Re: [PATCH 02/18] xstat: Add a pair of system calls to makeextended file stats available [ver #6]

From: Neil Brown
Date: Mon Aug 02 2010 - 21:13:59 EST

On Thu, 29 Jul 2010 17:15:15 +0100
David Howells <dhowells@xxxxxxxxxx> wrote:

> Neil Brown <neilb@xxxxxxx> wrote:
> > This justifies for me why a CIFS client would want to extract the
> > creation-time from the CIFS protocol, but not why you want to expose it via a
> > generic interface.
> It would also be easier for NFSD if the creation time was in struct kstat.
> It's included as an optional element in NFSv4. The same goes for the data
> version number. I'm not sure about the inode generation, I suspect that's used
> as part of the FH construction.
> However, someone was talking about a userspace NFS daemon, and there they may
> want all three bits. Even Samba may want multiple bits. Calling getxattr
> multiple times per file starts to add up, even for internal values.
> Consider further: NFS, for example, could be made to retrieve the creation time
> from the server. This can be merged with the attribute fetch done by the
> getattr() call, or it could be done separately by getxattr. Unless it's stored
> in RAM, that's one NFS RPC op versus two. Okay, that's a bit of an artificial
> example, but still.
> > Given that we have an extensible attribute framework, it seems wrong to be
> > adding new attributes to *stat. If a given filesystem wants to store certain
> > attributes more efficiently, then it is welcome to intercept xattr calls and
> > store (say) "cifs.birthtime" directly at a known offset in the inode.
> It's not attribute storage I'm thinking about, but making attribute retrieval
> more efficient.
> > The flip-side of extracting these various attributes is setting them.
> I acknowledge that if we went down the getxattr() route, then that
> automatically makes setxattr() the obvious candidate for setting things.
> But think about it another way: what if you want to set several attributes?
> You have to make a bunch of setxattr() calls. But what if it were possible to
> do all of chmod, chgrp, chown, truncate, utimes, set_btime, etc. all in one go,
> atomically?

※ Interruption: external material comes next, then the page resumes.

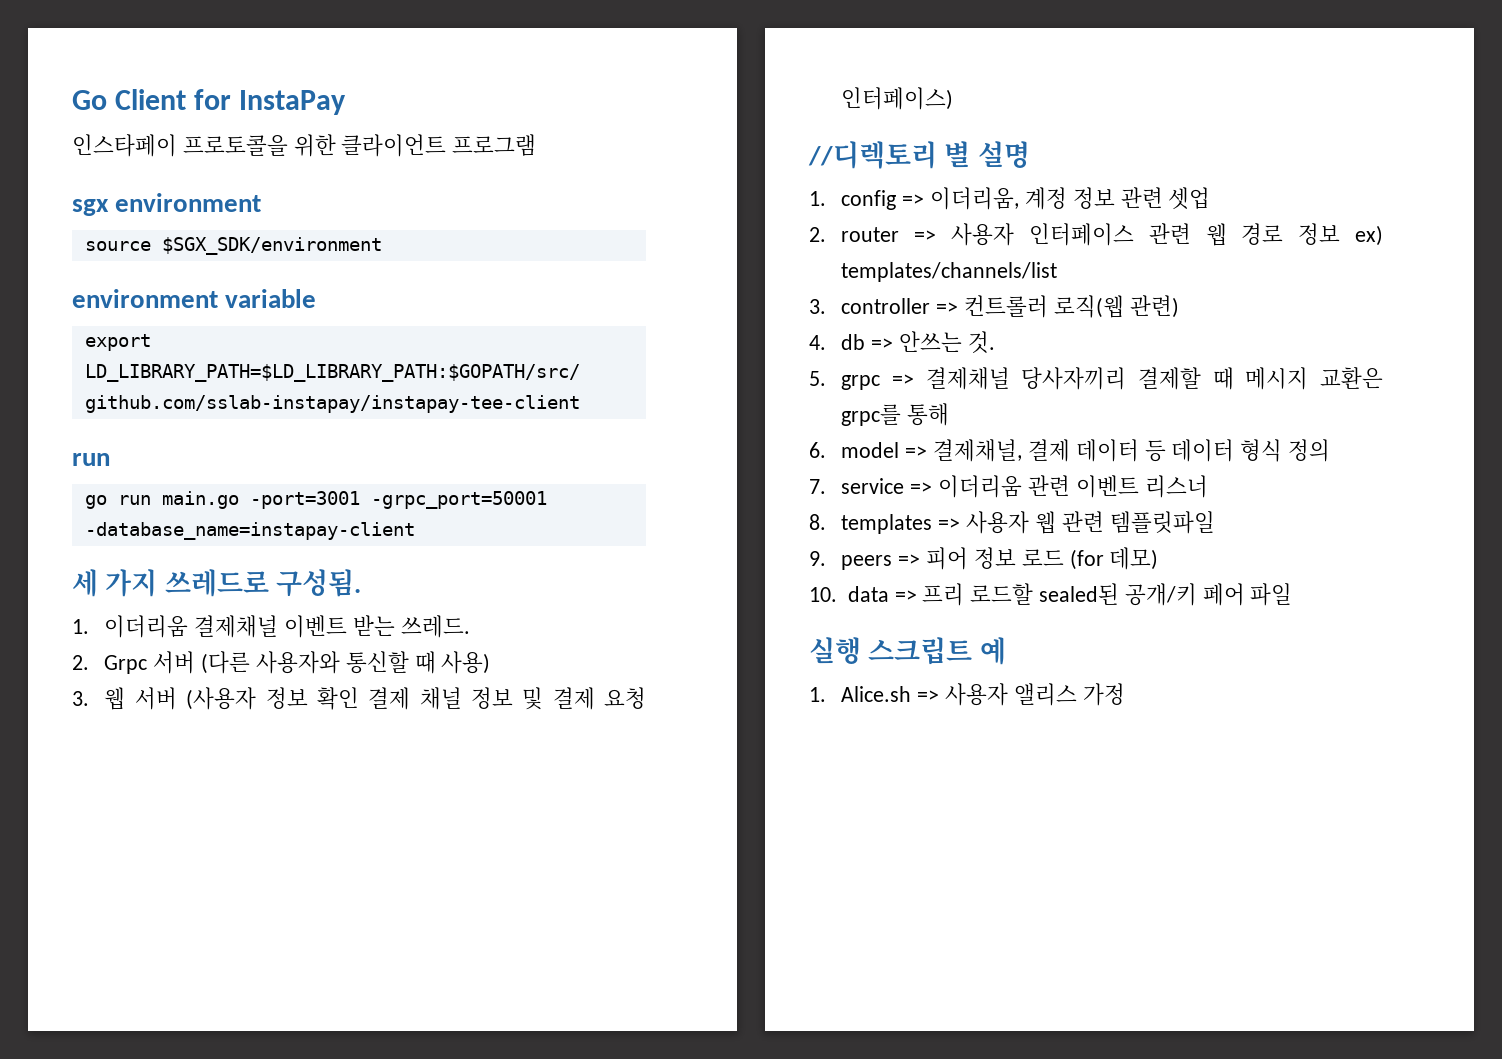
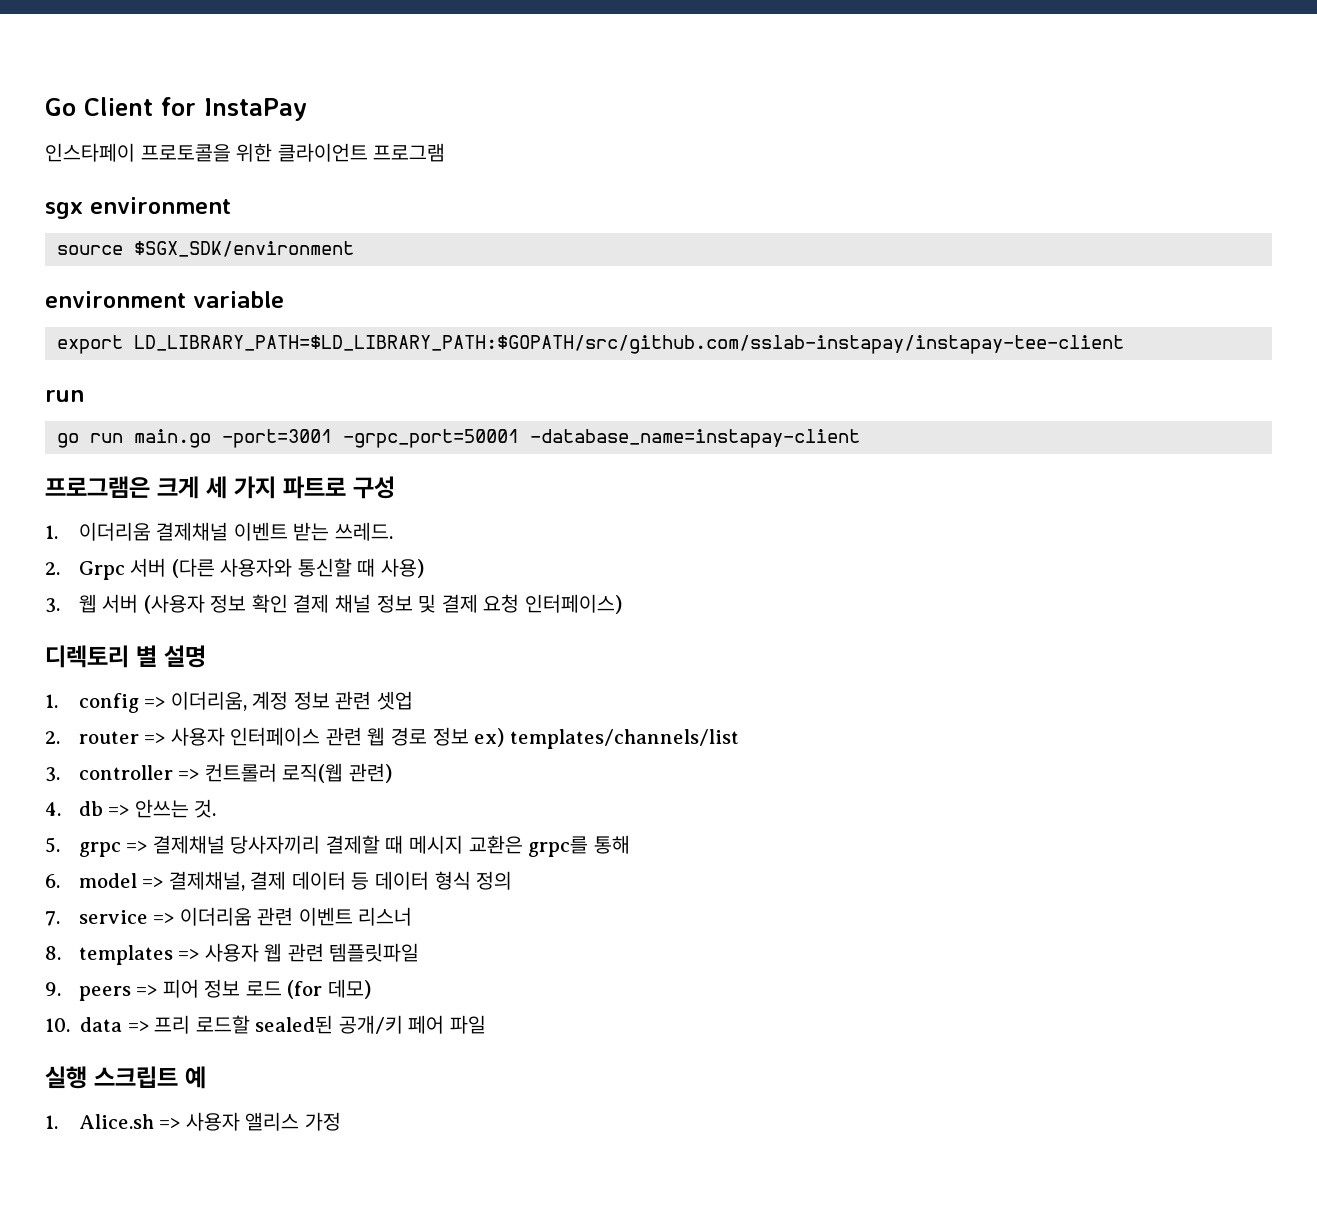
- 세 가지 쓰레드로 구성됨.
+ 프로그램은 크게 세 가지 파트로 구성
- //디렉토리 별 설명
+ 디렉토리 별 설명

We more or less have this internally in the kernel, and it might
> stand to be exposed to userspace.
> It might, for example, make untarring that little bit more efficient.
> > I'm still pondering those extra flags:
> >
> > They sound like they might be useful, they are not file-metadata (like
> > btime) but rather implementation details (like st_blocks). So it is probably
> > sensible to include them as you have done.
> I've split these away from ioc flags as ioc flags is very ext2/3/4 centric, and
> those filesystems happily create their own ioc flags sets without updating the
> master set.
> > If a filesystem is mounted on an network-block-device, or a loop-back of a
> > file on NFS, is FS_REMOTE_FL set?
> > Is ROT13 enough for FS_ENCRYPTED_FL to be set?
> > If the NFS server is "not responding, still trying", should FS_OFFLINE_FL get
> > set on all files?
> > And I cannot even guess at the different between the two FS_AUTOMOUNT flags.
> > I'm sure it is something useful, but doco would be good. Should one of them
> > be set on mountpoints that NFSv4 detects from the server?
> Yeah. I have plans to write documentation for it, but I'd like to have a
> clearer idea of what the interface might be before doing that.
> But to give you an idea of the flags:
> (*) FS_SPECIAL_FL - Kernel API file from a quasi-filesystem such as /proc or
> /sys - the sort of thing you might not want to expose through NFSD.
> (*) FS_AUTOMOUNT_FL - A named automount/referral point. You attempt to
> transit this directory and the backing fs will mount something over the
> top.
> (*) FS_AUTOMOUNT_ANY_FL - A directory in which you can look up a non-existent
> directory entry, which will cause that dirent to be fabricated and the
> target filesystem be mounted over the top. Examples include looking up
> arbitrary cell names in /afs, or arbitrary hostnames in autofs or amd
> indirect mount directories.
> (*) FS_REMOTE_FL - A filesystem object that is assumed not to be stored on the
> computer issuing the request. It would be quite nice to have loopback NFS
> not set the remote flag and to have NBD mounted filesystems to set the
> remote flag, but this can get quite messy with things like overmounts.
> My thought is that this can be used by a GUI to choose its icons for
> files.
> (*) FS_ENCRYPTED_FL - A file that is stored encrypted and that presumably
> needs a key providing to decrypt it. CIFS has an attribute bit for this
> (*) FS_OFFLINE_FL - A file that isn't immediately available, and that requires
> a connection to the data store to be made. CIFS has an attribute bit for
> this (ATTR_OFFLINE). AFS has a field in its volume data and an error code
> indicating that a volume is offline and cannot currently be accessed.
> This could be set by network filesystems for which the network or the
> server is absent for example. Especially if the lightweight stat is
> requested (non-blocking in essence).

Thanks for these. It particularly helps when you identify how the flag might
be used - guiding GUI icon choice is certainly valid and tells me that if I
don't set the flag 'correctly' (maybe because it is too difficult) then it
isn't the end of the world.

I get the AUTOMOUNT distinction too - FS_AUTHMOUNT_ANY_FL would be good for a
GUI as it could allow you to type in a filename for it to try to follow.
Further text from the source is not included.